_Directions for this task_
When you reach the line that contains "CESIUM CHLORIDE MOLECULAR" in the entries below, begin returning lines exactly as written and continue through the last one.

(Collected data entries)
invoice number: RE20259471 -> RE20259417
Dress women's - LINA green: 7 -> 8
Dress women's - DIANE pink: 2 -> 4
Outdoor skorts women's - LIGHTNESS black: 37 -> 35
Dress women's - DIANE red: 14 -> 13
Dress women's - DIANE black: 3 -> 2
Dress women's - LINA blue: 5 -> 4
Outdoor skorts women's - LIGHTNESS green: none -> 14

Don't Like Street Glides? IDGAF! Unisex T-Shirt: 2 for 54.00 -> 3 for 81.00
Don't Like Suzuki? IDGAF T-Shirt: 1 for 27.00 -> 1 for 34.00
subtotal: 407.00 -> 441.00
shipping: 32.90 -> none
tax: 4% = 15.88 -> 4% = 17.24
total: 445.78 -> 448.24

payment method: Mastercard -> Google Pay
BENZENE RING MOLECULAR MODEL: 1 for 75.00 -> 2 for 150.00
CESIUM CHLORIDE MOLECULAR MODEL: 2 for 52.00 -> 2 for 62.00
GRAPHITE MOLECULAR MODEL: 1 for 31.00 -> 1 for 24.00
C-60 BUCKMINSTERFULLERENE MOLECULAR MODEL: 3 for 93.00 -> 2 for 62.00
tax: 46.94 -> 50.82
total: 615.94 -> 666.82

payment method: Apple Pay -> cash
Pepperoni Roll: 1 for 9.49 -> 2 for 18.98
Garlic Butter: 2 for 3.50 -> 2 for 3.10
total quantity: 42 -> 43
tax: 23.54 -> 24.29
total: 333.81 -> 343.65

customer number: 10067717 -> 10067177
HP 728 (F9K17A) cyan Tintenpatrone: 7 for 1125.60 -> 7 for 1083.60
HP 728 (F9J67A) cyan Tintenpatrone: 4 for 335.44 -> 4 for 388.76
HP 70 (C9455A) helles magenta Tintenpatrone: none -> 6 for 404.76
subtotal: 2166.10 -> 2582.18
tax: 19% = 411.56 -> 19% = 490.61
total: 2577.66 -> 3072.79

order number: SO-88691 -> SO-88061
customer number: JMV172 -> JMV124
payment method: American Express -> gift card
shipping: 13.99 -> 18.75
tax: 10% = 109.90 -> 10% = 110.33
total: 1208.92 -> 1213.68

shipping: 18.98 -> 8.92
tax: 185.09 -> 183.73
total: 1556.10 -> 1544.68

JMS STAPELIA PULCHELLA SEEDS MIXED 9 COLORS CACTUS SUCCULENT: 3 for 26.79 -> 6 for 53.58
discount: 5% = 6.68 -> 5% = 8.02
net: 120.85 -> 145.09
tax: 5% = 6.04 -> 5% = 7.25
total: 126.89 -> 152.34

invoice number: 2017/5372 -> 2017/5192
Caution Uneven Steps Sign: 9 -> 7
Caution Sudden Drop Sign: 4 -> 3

_Solution to this task_
CESIUM CHLORIDE MOLECULAR MODEL: 2 for 52.00 -> 2 for 62.00
GRAPHITE MOLECULAR MODEL: 1 for 31.00 -> 1 for 24.00
C-60 BUCKMINSTERFULLERENE MOLECULAR MODEL: 3 for 93.00 -> 2 for 62.00
tax: 46.94 -> 50.82
total: 615.94 -> 666.82

payment method: Apple Pay -> cash
Pepperoni Roll: 1 for 9.49 -> 2 for 18.98
Garlic Butter: 2 for 3.50 -> 2 for 3.10
total quantity: 42 -> 43
tax: 23.54 -> 24.29
total: 333.81 -> 343.65

customer number: 10067717 -> 10067177
HP 728 (F9K17A) cyan Tintenpatrone: 7 for 1125.60 -> 7 for 1083.60
HP 728 (F9J67A) cyan Tintenpatrone: 4 for 335.44 -> 4 for 388.76
HP 70 (C9455A) helles magenta Tintenpatrone: none -> 6 for 404.76
subtotal: 2166.10 -> 2582.18
tax: 19% = 411.56 -> 19% = 490.61
total: 2577.66 -> 3072.79

order number: SO-88691 -> SO-88061
customer number: JMV172 -> JMV124
payment method: American Express -> gift card
shipping: 13.99 -> 18.75
tax: 10% = 109.90 -> 10% = 110.33
total: 1208.92 -> 1213.68

shipping: 18.98 -> 8.92
tax: 185.09 -> 183.73
total: 1556.10 -> 1544.68

JMS STAPELIA PULCHELLA SEEDS MIXED 9 COLORS CACTUS SUCCULENT: 3 for 26.79 -> 6 for 53.58
discount: 5% = 6.68 -> 5% = 8.02
net: 120.85 -> 145.09
tax: 5% = 6.04 -> 5% = 7.25
total: 126.89 -> 152.34

invoice number: 2017/5372 -> 2017/5192
Caution Uneven Steps Sign: 9 -> 7
Caution Sudden Drop Sign: 4 -> 3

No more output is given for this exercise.